After the break, we’ll hear a Tiny Love Story about a small gesture that helped to heal the wounds of divorce.
How’s it going?
Good. How are you doing?
Pretty well. This is one of my favorite Tiny Love Stories ever.
Aw, thank you.
I’m Gayle Brandeis, and I wrote the Tiny Love Story, “Here’s a Chair for You.” I was excited for my eldest son’s engagement party. I was also nervous, having not seen my ex-husband in five years. Mid-celebration, I looked up from my cup of cold coconut soup to see my eight-year-old son Asher — from my second marriage — carry a chair over to my ex, who was standing next to his second wife. My ex startled at the sudden chair behind him. Then he turned to Asher, a child who wouldn’t exist had I not broken my ex-husband’s heart, and smiled.
So lovely. You wrote that your son Asher would not have existed had you not broken your ex-husband’s heart. Can you tell me the story behind that?
Sure. I had been with my first husband for 20 years, starting from when I was 19. We met when I was a sophomore in college. And we were together for 20 years. But in that time, I was growing and changing. And I realized that I wasn’t the same person who had fallen in love with him. And I had this unusual experience where I took my daughter to an audition for a play. And the assistant director asked me if I wanted to audition, too, because they needed more adults in the production, and I ended up with the lead role.
And — to my shock.
Amazing. What play was it?
It was “Annie, Get Your Gun.” So I played Annie Oakley.

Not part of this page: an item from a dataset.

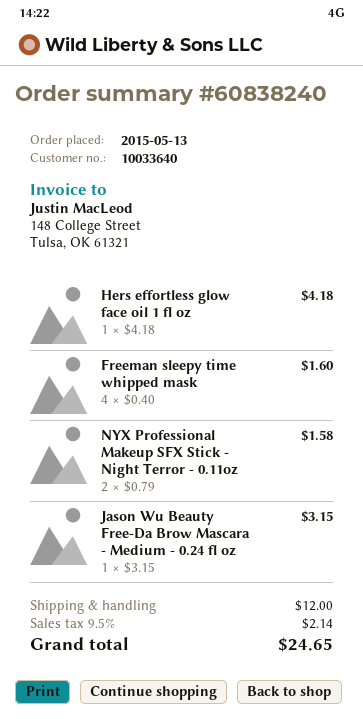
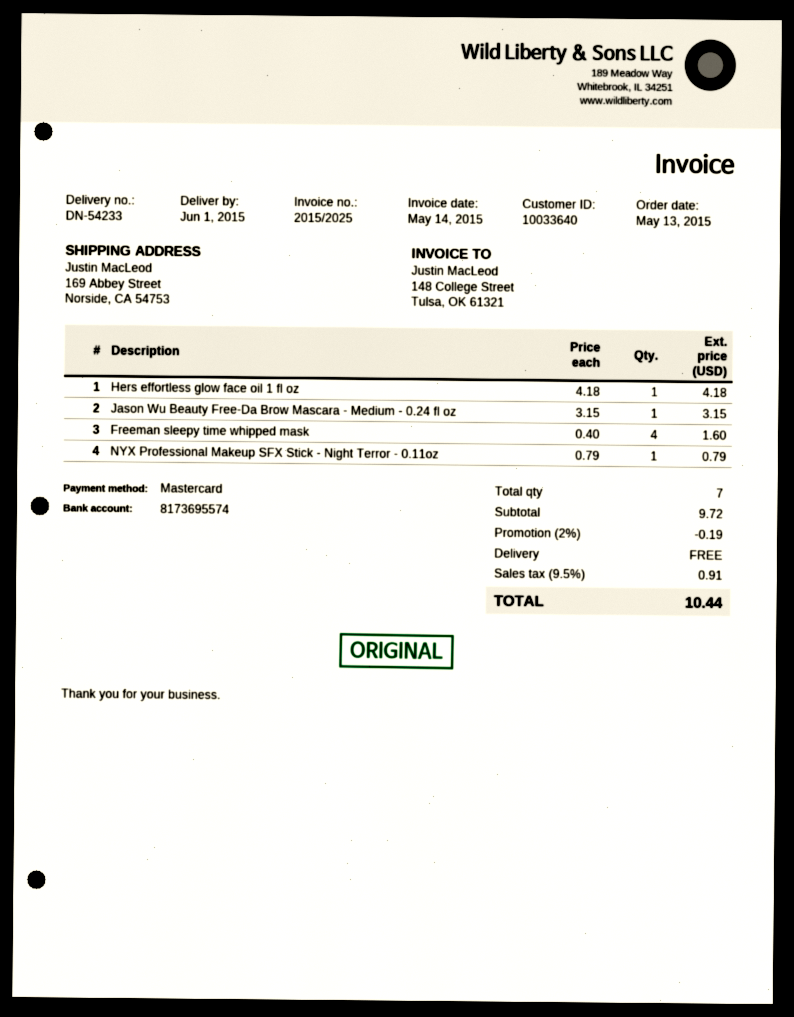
NYX Professional Makeup SFX Stick - Night Terror - 0.11oz: 2 x 0.79 = 1.58 -> 1 x 0.79 = 0.79
discount: none -> 2% = 0.19
shipping: 12.00 -> 0.00
tax: 9.5% = 2.14 -> 9.5% = 0.91
total: 24.65 -> 10.44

You know, who’s very unlike me. I’m a really quiet, shy person. And here I was, playing this rootin, tootin’ sharpshooter. It just brought me way out of my comfort zone. And the whole experience helped me realize I was capable of more than I gave myself credit for. And so I just felt these shifts inside of me. And interestingly, the man who played my co-star is my husband now.
And I had no sense that something like that would happen someday. But there was a scene when he said, “I’m going to marry you, Annie.” And there was a voice inside of me that said, “Yes, you are,” which is so weird, because there was no reason to think that was the case.
I had had these sort of hidden reservations about my marriage for a while that I hadn’t realized. And I started acknowledging the things that I had not been allowing myself to really face in my own marriage. And it was a big surprise to my husband —
— at the time, my first husband, that I was unhappy. He was pretty blindsided by the whole move away from him.
So we just kind of completely drifted away from each other. And then when this engagement party came around, I felt really nervous about seeing him and having not even heard his voice for five years.
And so what was it like to see him for the first time after so long?
Well, it was not just an engagement party. It was a Laotian engagement ceremony as well. My daughter-in-law’s parents are from Laos. And they had this wonderful traditional ceremony. And I was running late. And as soon as I got in the door, I had to participate in the ceremony, where I had to stand side by side with my ex-husband. And so we stood side by side. And we had to walk into the house. It was my daughter-in-law’s parents’ house. And we presented these offerings to our daughter-in-law-to-be’s parents.
We said a quick hello, but didn’t really talk to each other at that point, and then sort of went our separate ways at the party — which was just a beautiful backyard party. And just happened to look over, and I had been trying not to look toward my ex-husband very much during the time, just because it made me nervous to see him.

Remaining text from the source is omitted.